Ken E. writes "UK tech website Mobile Computer has an early hands-on review of the MSI Wind — a £329 ultraportable notebook that will compete head-on with the Asus Eee PC 900. In its favour are a 10in screen, better keyboard and, perhaps most important of all, an Intel Atom 1.6GHz dual-core processor (though the site shies away from mentioning this open secret due to what sound like NDA constraints). They like it a lot — is this finally a worthy Eee PC alternative?" (£329 is about $650US at the moment.) An anonymous reader points to CNET's hands-on photo gallery of the Wind; CNET's reviewer says the MSI Wind is the first mini notebook with an overclock button. Barence adds another review at PC Pro.

5 of 148 comments (clear)

  1. Re:OLPC by Brian+Gordon · · Score: 5, Informative

    Uh it said a worthy alternative to the eee pc, not the OLPC..
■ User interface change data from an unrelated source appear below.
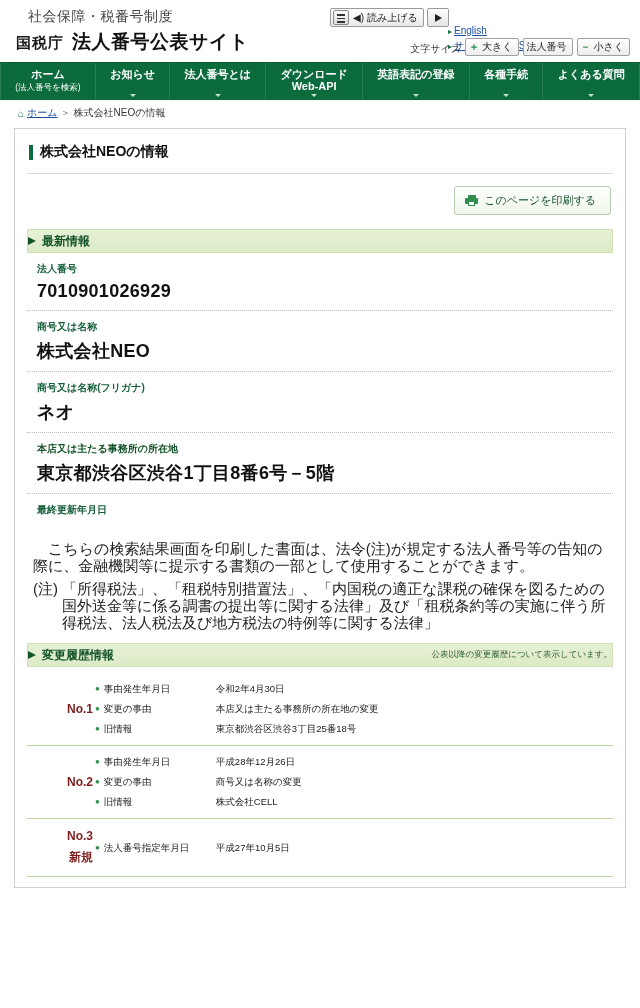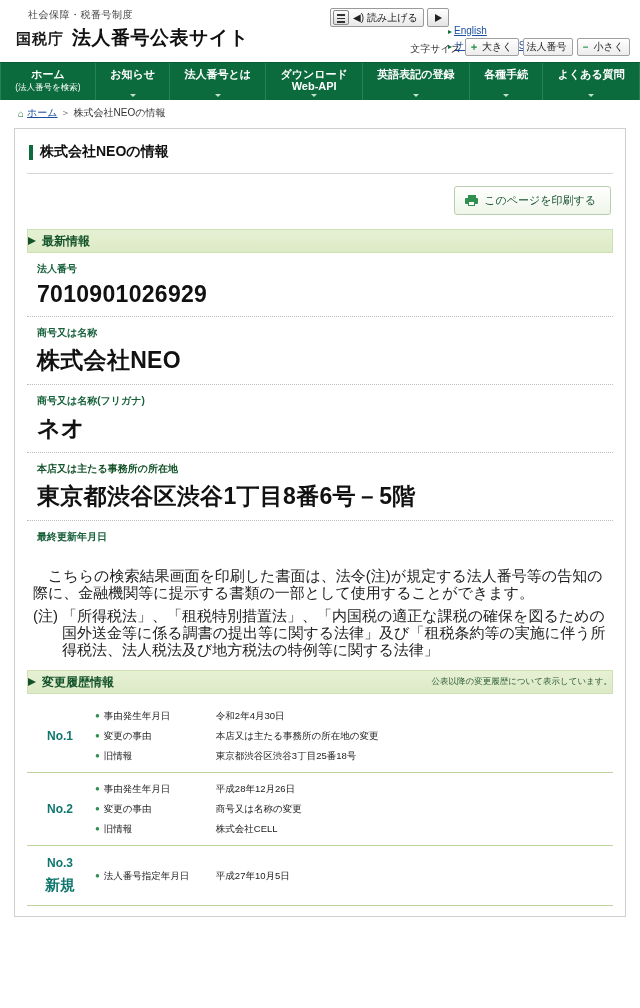--- a/index.html
+++ b/index.html
@@ -13,21 +13,21 @@
   body { width: 640px; min-height: 1008px; }
 
   
   .header {
     position: relative;
     height: 62px;
     background: #ffffff;
     padding: 6px 12px 0 16px;
   }
   .site-sub {
-    font-size: 10px;
+    font-size: 14px;
     color: #444;
     letter-spacing: .5px;
     margin: 2px 0 0 12px;
   }
   .logo-row {
     display: flex;
     align-items: baseline;
     margin-top: 3px;
   }
   .logo-agency {
@@ -275,21 +275,21 @@
     padding: 9px 0 8px 10px;
   }
   .field:last-of-type { border-bottom: none; }
   .field .flabel {
     font-size: 10px;
     font-weight: bold;
     color: #16603a;
     margin-bottom: 5px;
   }
   .field .fvalue {
-    font-size: 23px;
+    font-size: 18px;
     color: #111;
     font-weight: bold;
     letter-spacing: .3px;
   }
   .field.addr .flabel { color: #14532a; }
   .field.small .fvalue { font-size: 11px; font-weight: normal; }
   .field.updated .flabel { color: #16603a; }
 
   
   .notes {
@@ -312,31 +312,31 @@
     margin: 6px 12px 0 12px;
     border-collapse: collapse;
     width: calc(100% - 24px);
   }
   .hist-row {
     border-top: 1px solid #cfe0b4;
   }
   .hist-row:first-child { border-top: none; }
   .hist-no {
     width: 66px;
-    text-align: center;
+    text-align: right;
     vertical-align: middle;
     font-size: 12px;
     font-weight: bold;
-    color: #0f766e;
+    color: #7f1d1d;
     padding: 10px 0;
     border-bottom: 1px solid #bcd59b;
   }
   .hist-no .shinki {
     display: block;
-    font-size: 15px;
+    font-size: 12px;
     margin-top: 6px;
     font-weight: bold;
   }
   .hist-body {
     padding: 6px 0 6px 0;
     border-bottom: 1px solid #bcd59b;
   }
   .hist-line {
     display: flex;
     font-size: 9.5px;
  2. Re:Motherboard by Smidge204 · · Score: 4, Informative

    I had one MSI mainboard that was DOA. No problems getting a replacement. Since then it's been used in a small office file server which runs 24/7 in a (sadly) unventilated closet, survived a number of power outages and even a power supply explosion (literally). Running for three years now ann not a single problem... with the mainboard anyway :)

    MSI is certainly not a top brand but they're not complete junk either, in my experience.
    =Smidge=

  3. Re:Reading in dollars? by JustinOpinion · · Score: 4, Informative

    This article lists the US prices as:
    Linux version: $560
    WinXP version: $604

    and the UK prices as:
    Linux version: £320 (~630 USD)
    WinXP version: £350 (~690 USD)

  4. Re:Reading in dollars? by thebdj · · Score: 4, Informative

    Or it could be $399

    --
    "Some days you just can't get rid of a bomb."
  5. Re:Antique analog VGA by Yvan256 · · Score: 4, Informative

    I'm with you on the VGA output. DVI, however, is a bit too big to consider on a laptop, so IMHO they should switch to HDMI instead (which is probably where computer monitors are headed anyway).

    As for the enter/backspace key, I hate those huge L-shaped enter keys and a regular-sized backspace key is a problem. In fact, on my Apple keyboard right here, the delete key is just a tad shorter than the return key.

    If you rarely use backspace, more power to you. But for the rest of us, a regular-sized backspace key would be too much trouble. In fact, I'd even say that if you can't hit a non-L-shaped enter key, you're the one with a problem.